Un ulteriore fenomeno è che sebbene si sia mantenuta l’attenzione fino a un certo punto attorno ai diritti umani dei pazienti, questi ultimi cominciano a sentire gli effetti della disponibilità dei servizi, molto varia tra le diverse popolazioni. Questo ha creato un'ingiustizia vicariante con la trasmissione di salute mentale, per esempio, al sistema penitenziario dove molte persone con disagio psichico finiscono per mancanza di attenzione ad avere problemi di tossicodipendenza. Inoltre, la legislazione sull'utilizzo di droghe e la politica oggi vigente generano seri ostacoli nell'applicazione e nei progressi dei diritti dei pazienti.

 

In aggiunta, la facile disponibilità di armi di guerra fa sì che i malati mentali siano nuovamente e con frequenza accusati di azioni violente da parte delle autorità legate a fenomeni sociali e politici razzisti. La potenzialità ha perciò a che fare con la capacità di trasformare la legge e di dinamizzarla, alla luce delle circostanze che cambiano; ciò non avviene solo implementando quanto scritto nella legge. L’articolazione del potenziale della legge con restrizione ha possibilità indesiderate, come la persistenza di istituzioni chiuse che creano cronicità visto che sono semplicemente disponibili e già organizzate, anche se a volte il loro lavoro può sembrare insoddisfacente.
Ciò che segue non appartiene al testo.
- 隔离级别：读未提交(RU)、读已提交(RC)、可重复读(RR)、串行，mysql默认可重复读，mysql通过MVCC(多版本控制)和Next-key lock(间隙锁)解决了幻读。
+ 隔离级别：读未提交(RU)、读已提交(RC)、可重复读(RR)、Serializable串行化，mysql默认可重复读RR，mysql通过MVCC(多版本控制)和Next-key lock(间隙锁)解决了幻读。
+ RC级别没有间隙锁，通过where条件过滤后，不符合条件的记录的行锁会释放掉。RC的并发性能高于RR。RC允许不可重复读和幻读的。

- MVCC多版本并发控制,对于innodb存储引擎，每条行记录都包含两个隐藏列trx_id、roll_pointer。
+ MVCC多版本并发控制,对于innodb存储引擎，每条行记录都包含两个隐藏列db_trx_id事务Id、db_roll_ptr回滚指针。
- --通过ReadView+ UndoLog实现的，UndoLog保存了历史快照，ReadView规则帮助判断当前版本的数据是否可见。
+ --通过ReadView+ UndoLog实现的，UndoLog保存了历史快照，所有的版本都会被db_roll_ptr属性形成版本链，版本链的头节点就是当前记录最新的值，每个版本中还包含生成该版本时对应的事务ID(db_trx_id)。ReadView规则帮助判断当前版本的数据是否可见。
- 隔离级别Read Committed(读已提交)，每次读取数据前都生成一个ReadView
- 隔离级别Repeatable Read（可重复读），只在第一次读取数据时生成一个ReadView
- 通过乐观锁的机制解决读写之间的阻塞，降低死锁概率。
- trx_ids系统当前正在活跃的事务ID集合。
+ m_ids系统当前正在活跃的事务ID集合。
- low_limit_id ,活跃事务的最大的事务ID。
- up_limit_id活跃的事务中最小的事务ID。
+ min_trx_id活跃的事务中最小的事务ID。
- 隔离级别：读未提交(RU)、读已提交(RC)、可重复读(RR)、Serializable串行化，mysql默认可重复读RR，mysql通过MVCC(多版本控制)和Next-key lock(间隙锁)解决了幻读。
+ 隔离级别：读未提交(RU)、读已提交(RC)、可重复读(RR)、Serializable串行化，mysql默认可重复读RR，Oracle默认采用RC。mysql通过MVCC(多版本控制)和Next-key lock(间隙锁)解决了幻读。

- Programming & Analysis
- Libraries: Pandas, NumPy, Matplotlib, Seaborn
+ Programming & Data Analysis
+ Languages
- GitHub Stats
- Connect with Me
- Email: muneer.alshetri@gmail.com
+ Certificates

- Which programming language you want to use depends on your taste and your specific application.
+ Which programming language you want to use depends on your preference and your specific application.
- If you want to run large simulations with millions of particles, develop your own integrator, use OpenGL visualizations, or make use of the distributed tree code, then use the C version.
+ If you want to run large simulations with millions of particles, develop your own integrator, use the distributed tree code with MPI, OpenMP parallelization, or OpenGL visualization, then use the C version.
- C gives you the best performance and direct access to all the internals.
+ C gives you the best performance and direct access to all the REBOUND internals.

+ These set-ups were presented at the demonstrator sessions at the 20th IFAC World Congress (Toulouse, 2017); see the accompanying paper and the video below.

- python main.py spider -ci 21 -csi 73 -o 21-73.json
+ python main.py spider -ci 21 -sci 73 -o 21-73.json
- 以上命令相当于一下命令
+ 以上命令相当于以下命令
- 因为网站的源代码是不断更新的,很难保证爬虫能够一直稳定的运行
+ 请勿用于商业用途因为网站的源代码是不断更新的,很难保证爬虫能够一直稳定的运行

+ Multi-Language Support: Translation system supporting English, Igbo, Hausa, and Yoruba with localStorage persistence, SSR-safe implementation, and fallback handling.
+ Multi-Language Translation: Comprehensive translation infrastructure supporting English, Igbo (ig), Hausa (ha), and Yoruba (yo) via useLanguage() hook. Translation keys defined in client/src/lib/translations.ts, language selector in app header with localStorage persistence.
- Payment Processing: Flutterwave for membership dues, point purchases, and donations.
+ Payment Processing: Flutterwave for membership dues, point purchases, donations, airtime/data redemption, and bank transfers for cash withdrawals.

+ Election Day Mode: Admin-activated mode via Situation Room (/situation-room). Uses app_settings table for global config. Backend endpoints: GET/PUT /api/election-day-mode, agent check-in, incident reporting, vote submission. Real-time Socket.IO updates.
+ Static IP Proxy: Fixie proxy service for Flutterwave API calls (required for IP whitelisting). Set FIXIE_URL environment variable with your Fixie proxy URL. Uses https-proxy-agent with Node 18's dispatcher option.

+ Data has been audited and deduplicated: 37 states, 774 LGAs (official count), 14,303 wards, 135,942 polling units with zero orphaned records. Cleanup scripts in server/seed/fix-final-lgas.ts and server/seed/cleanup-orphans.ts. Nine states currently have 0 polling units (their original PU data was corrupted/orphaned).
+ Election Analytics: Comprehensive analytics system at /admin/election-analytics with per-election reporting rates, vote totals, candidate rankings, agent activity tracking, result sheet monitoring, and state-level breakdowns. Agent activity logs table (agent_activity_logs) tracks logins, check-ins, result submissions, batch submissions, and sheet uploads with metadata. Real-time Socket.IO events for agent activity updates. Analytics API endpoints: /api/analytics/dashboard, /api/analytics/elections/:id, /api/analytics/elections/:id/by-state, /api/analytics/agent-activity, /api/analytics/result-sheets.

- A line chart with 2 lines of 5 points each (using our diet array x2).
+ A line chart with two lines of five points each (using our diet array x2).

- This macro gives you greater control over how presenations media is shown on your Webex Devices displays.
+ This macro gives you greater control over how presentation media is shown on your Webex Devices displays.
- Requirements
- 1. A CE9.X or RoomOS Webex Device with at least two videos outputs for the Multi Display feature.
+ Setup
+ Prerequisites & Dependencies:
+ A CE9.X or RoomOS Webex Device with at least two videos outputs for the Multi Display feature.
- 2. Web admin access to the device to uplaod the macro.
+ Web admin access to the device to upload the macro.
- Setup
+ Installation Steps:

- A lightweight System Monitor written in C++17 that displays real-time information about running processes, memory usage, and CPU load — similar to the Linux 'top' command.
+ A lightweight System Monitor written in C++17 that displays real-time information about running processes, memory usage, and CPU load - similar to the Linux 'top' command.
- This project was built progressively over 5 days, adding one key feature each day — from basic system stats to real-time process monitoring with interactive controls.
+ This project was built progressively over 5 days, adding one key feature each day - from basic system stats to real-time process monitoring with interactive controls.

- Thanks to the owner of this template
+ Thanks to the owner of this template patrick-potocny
L'autonomia relativa dei suoi subsistemi coinvolti permette che, progressivamente, la legge già fatta non solo si applichi a situazioni diverse ma, al contrario, che a partire dalle situazioni singolari quotidiane il senso di ciò che è giusto (Pakman, 2018b), sviluppi la legge e la apra a cambi, aggiunte/integrazioni e sostituzioni.

 

Bibliografia

 

Agamben G. 2014, L’uso dei corpi, Neri Pozza Editore, Vicenza.

Ashby W. R. 1956, “Requisite Variety”, in An Introduction to Cybernetics, Wiley, Science Editions, New York: pp.202-216.

Bateson, G. 1972, “Ecology and Flexibility in Human Civilization”, Steps to an Ecology of Mind, Random House, New York: pp. 494-505.

Bateson, G. 1967, “Cybernetic Explanation”, Steps to an Ecology of Mind, Random House, New York: pp. 399-410.

Pakman, M. 2018a, Immagine e immaginazione in psicoterapia. Al di là della scienza empirica e della svolta linguistica, Alpes, Roma.

Pakman, M. 2018b, El sentido de lo justo. Para una ética del cambio, el cuerpo y la presencia. Gedisa, Barcellona.

Sartre, J.P. 1971, L'être et le néant, essai d'ontologie phénomenologique, Gallimard, Paris (1943).